Thursday, October 31, 2024

The 2024 Gender Gap and Toxic Masculinity

It seems to me that American men are going through some things... and the pronounced gender gap in this election cycle certainly highlights it.

I cannot tell you the number of times I've been "gender policed" by other men on social media for supporting Kamala Harris. The worst of it is on Twitter/X, but there's plenty of this kind of internalized misogyny and enforced, confining, toxic masculinity on Facebook, as well.

According to these men, in 2024: Men are not "supposed" to vote for Democrats. Men are not "supposed" to vote for liberals. Men are not "supposed" to vote for women.

Though not exclusively, this trait is most acute among men without a college degree. And as the achievement gap / educational attainment gap between young men and young women in higher education continues to widen, this trend is going to get worse by 2028, not better.

Wednesday, October 16, 2024

The Apprentice (2024)

I went to see "The Apprentice" in theaters because no streaming service is currently willing to show this film. Donald Trump tried to stop it from being released. It's a dark, disturbing, well-crafted "origin story" of how Trump became Trump.

Set in the 1970's and 80's in NYC, the film at times feels almost like a Star Wars story, chronicling how one Sith Lord (Roy Cohn, Trump's nefarious, noxious, unrelenting lawyer and fixer) trains the next in the ways of the Dark Side. And true to form, Trump betrays those closest to him, violates them, belittles and dismisses them in their moments of great need... because that's what he learned how to do from Cohn himself.

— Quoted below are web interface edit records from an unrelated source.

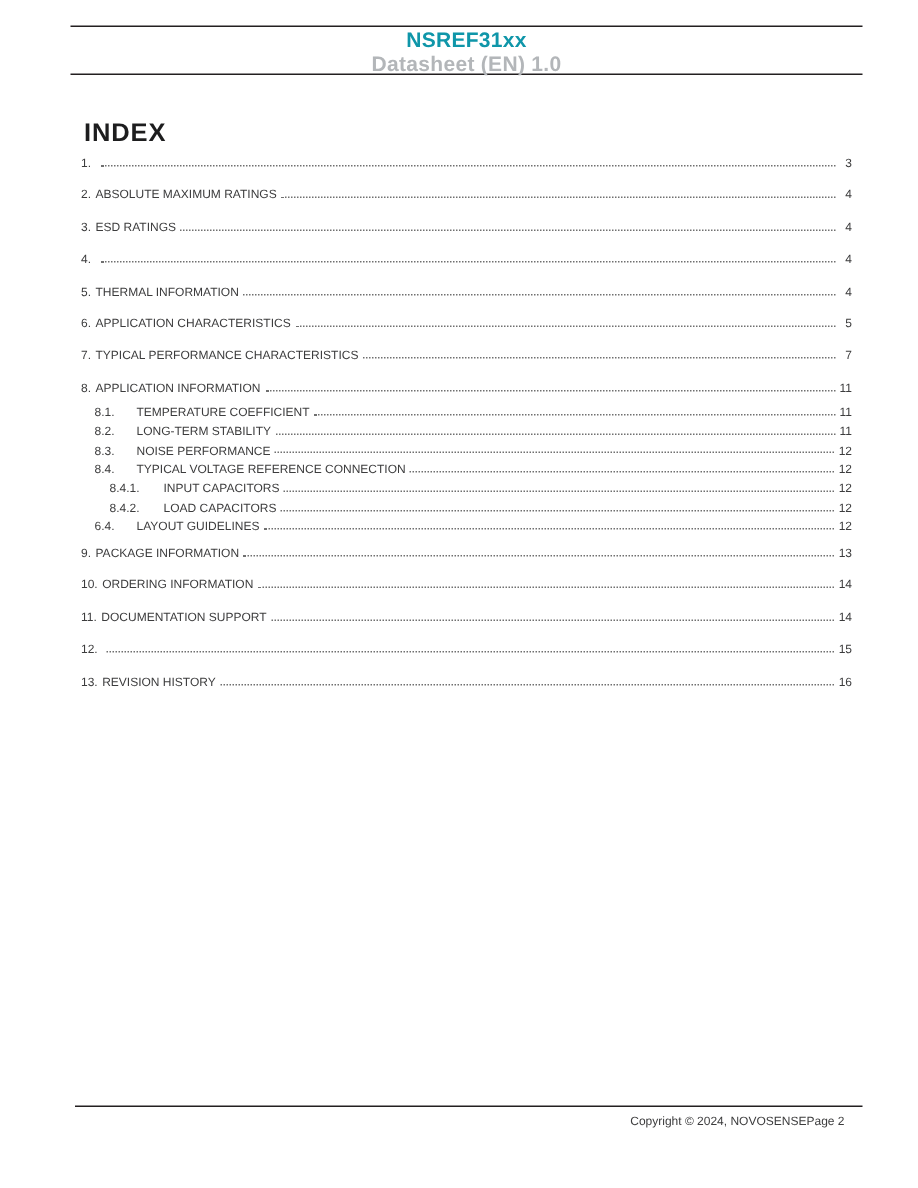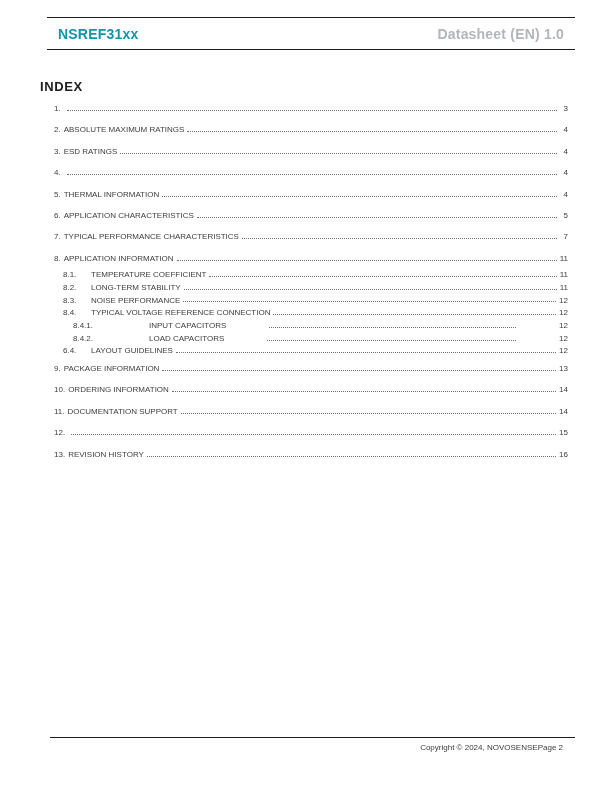--- a/index.html
+++ b/index.html
@@ -12,48 +12,48 @@
     color: #3c3c3d;
     overflow: hidden;
   }
   
   .header {
     position: absolute;
     left: 47px; width: 528px; top: 17px; height: 33px;
     border-top: 1.6px solid #231f20;
     border-bottom: 1.6px solid #231f20;
     display: flex; align-items: center; justify-content: space-between;
-    padding: 0 11px; box-sizing: border-box;
+    padding: 0 11px; box-sizing: border-box; flex-direction: column;
   }
   .product {
     font-size: 14px; font-weight: bold; color: #0f96a9; letter-spacing: 0.2px;
   }
   .doctitle {
     font-size: 14px; font-weight: bold; color: #b3b6b9; letter-spacing: 0.2px;
   }
   
   .index-title {
     position: absolute;
-    left: 40px; top: 79px; margin: 0;
-    font-size: 13px; font-weight: bold; color: #1d1d1e; letter-spacing: 0.6px;
+    left: 56px; top: 79px; margin: 0;
+    font-size: 17px; font-weight: bold; color: #1d1d1e; letter-spacing: 0.6px;
   }
   
   .toc {
     position: absolute;
     left: 54px; top: 98px; width: 514px;
     font-size: 8px;
   }
   .toc-row {
     display: flex; align-items: baseline;
     color: #3c3c3d; text-decoration: none;
     white-space: nowrap;
   }
   .toc-row.lvl1 { height: 21.4px; line-height: 21.4px; }
   .toc-row.lvl2 { height: 12.7px; line-height: 12.7px; margin-left: 9px; align-items: center; }
-  .toc-row.lvl3 { height: 12.7px; line-height: 12.7px; margin-left: 19px; gap: 40px; }
+  .toc-row.lvl3 { height: 12.7px; line-height: 12.7px; margin-left: 19px; }
   .toc-row.lvl1 .toc-num { margin-right: 3px; }
   .toc-row.lvl2 .toc-num { display: inline-block; width: 28px; flex: none; }
   .toc-row.lvl3 .toc-num { display: inline-block; width: 36px; flex: none; }
   .leader {
     flex: 1 1 auto;
     height: 2px;
     border-bottom: 1.6px dotted #707070;
     margin: 0 3px 0 3px;
     min-width: 10px;
   }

If not Star Wars, the story arc could be among the darker works of Shakespeare.

So many of the essential moments of the film have already been verified several times over (via court documents and firsthand witnesses), thus the performances feel authentic and the chronology works effectively to chronicle the rise of Trump - often in ominous, unsettling ways - given what America under 45 has experienced (and may yet again face).

To that end, I turned to the people sitting next to me in the theater during the end credits.  I said, "can you believe someone would watch this film and think the guy would be a good choice for president?"